# Work task
Please report how many lines below contain "concise", writing nothing except the number.

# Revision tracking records
------------------------------------------------

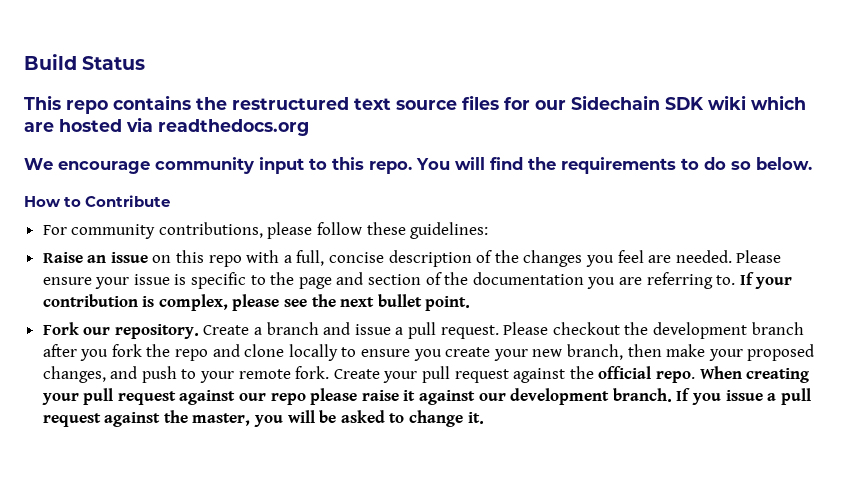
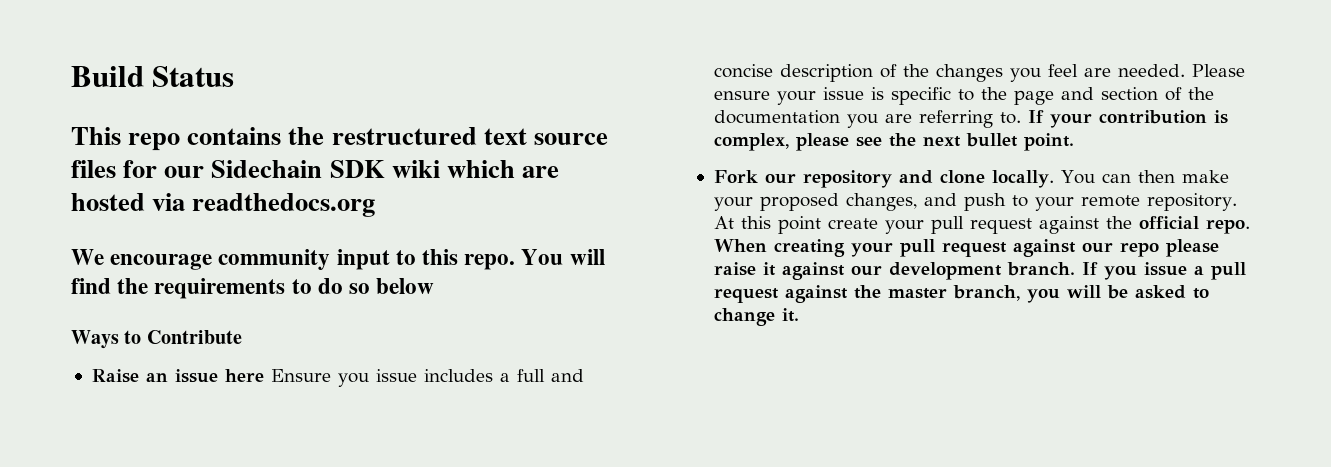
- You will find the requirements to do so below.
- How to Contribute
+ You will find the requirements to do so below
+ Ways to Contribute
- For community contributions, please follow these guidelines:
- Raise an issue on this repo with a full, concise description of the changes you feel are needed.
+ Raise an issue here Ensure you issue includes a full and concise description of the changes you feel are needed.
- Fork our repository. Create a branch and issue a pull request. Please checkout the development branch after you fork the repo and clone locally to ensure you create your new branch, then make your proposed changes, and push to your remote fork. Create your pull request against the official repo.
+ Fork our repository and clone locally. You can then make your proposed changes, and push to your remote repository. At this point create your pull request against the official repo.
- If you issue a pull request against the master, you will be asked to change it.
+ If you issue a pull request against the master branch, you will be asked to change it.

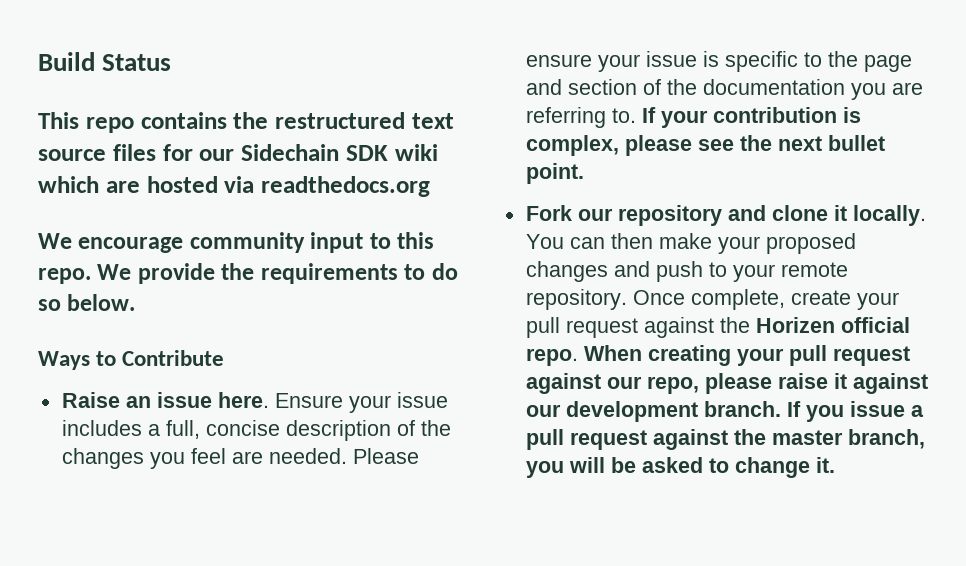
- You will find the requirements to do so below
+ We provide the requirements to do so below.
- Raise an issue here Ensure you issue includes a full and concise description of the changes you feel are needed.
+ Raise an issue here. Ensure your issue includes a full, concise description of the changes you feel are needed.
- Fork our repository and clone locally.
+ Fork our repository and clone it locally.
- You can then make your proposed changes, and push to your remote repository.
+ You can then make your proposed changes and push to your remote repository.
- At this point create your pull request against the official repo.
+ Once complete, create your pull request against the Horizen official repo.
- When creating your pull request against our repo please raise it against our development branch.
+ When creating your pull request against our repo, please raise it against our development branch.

------------------------------------------------

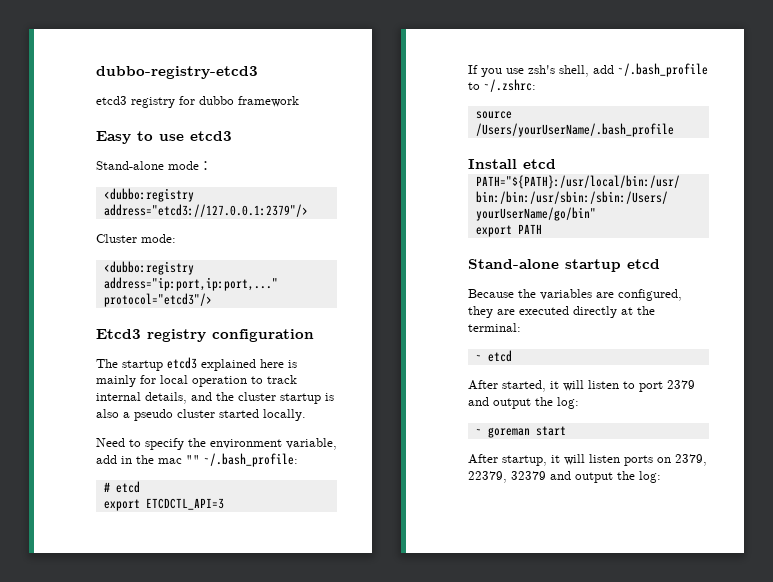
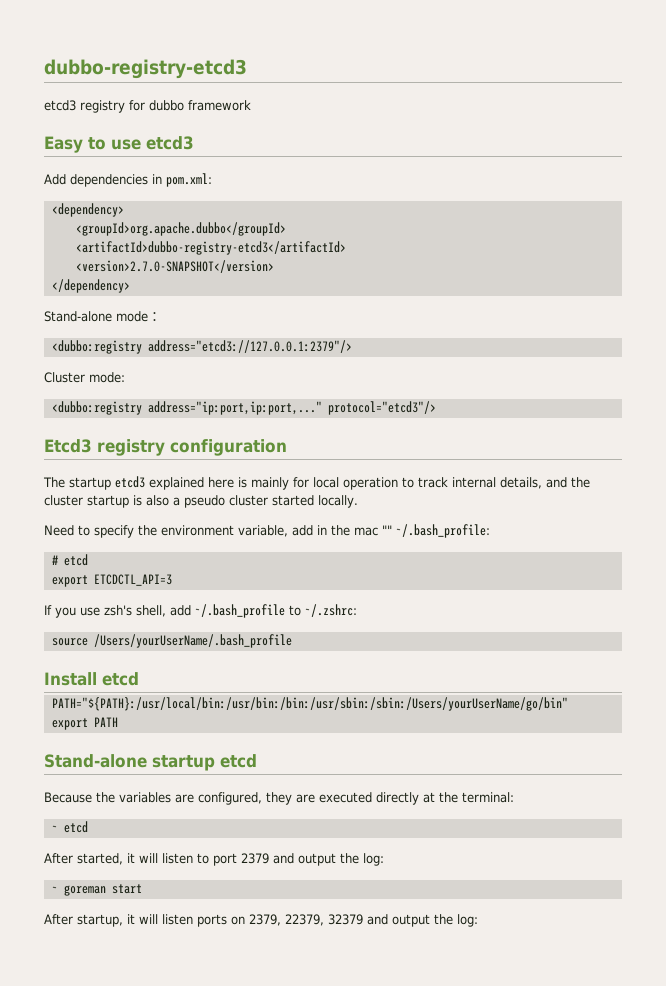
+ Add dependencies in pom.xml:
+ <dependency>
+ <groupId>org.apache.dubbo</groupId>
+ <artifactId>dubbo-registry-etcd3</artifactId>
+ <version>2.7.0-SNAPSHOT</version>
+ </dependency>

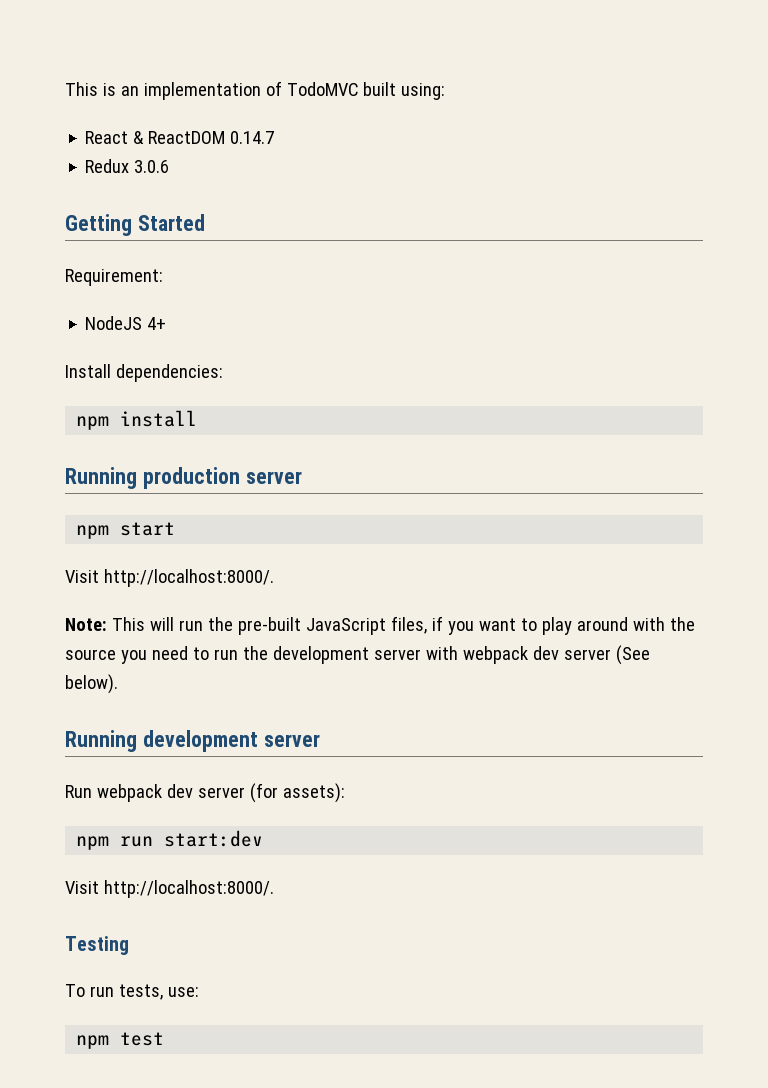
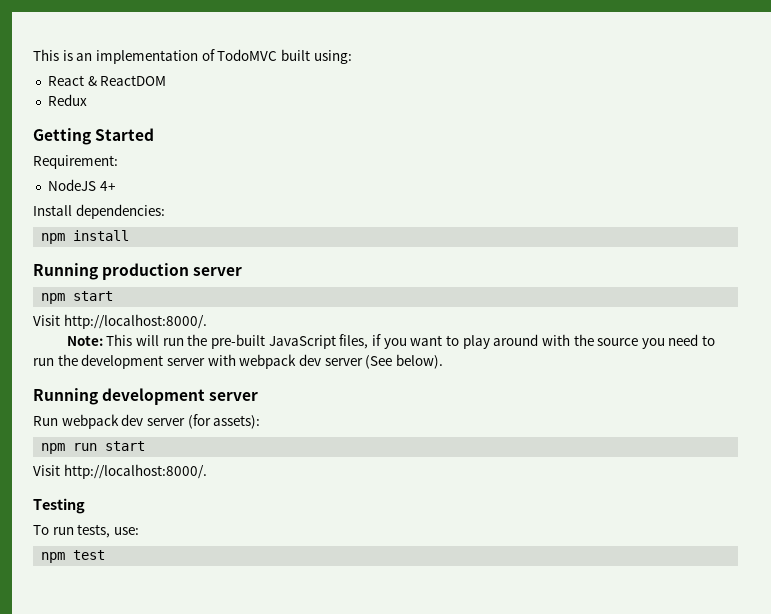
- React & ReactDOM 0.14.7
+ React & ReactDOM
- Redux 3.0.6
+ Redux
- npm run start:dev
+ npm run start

------------------------------------------------

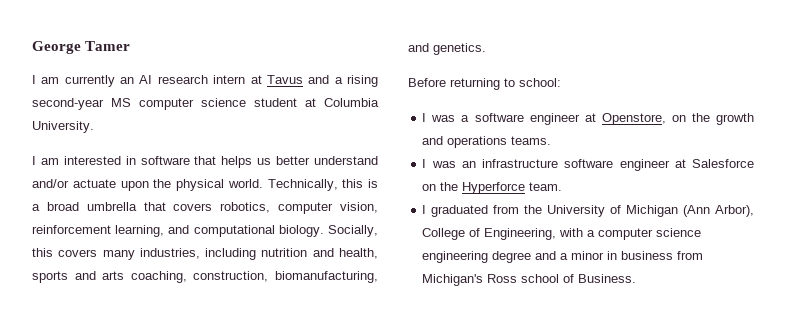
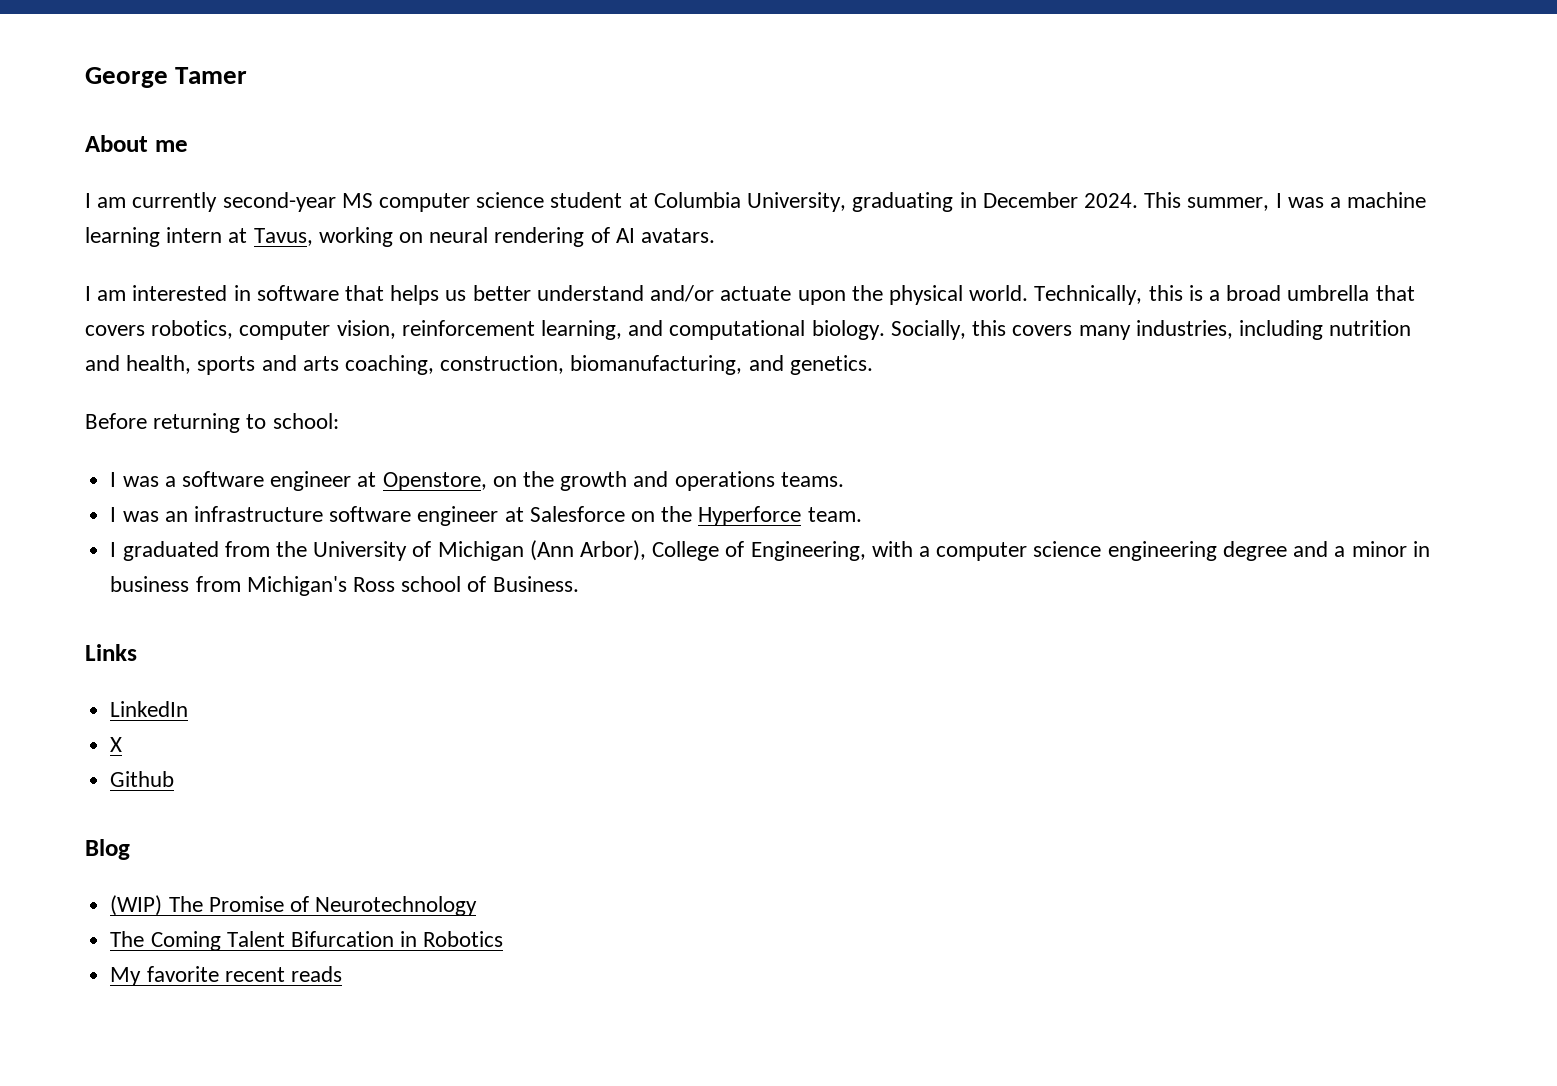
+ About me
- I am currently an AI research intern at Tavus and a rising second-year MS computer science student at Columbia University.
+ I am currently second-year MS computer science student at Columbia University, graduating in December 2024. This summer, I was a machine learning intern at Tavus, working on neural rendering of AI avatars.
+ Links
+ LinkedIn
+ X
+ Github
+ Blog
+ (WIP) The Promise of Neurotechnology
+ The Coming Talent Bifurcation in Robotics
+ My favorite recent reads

------------------------------------------------

# Exercise result
4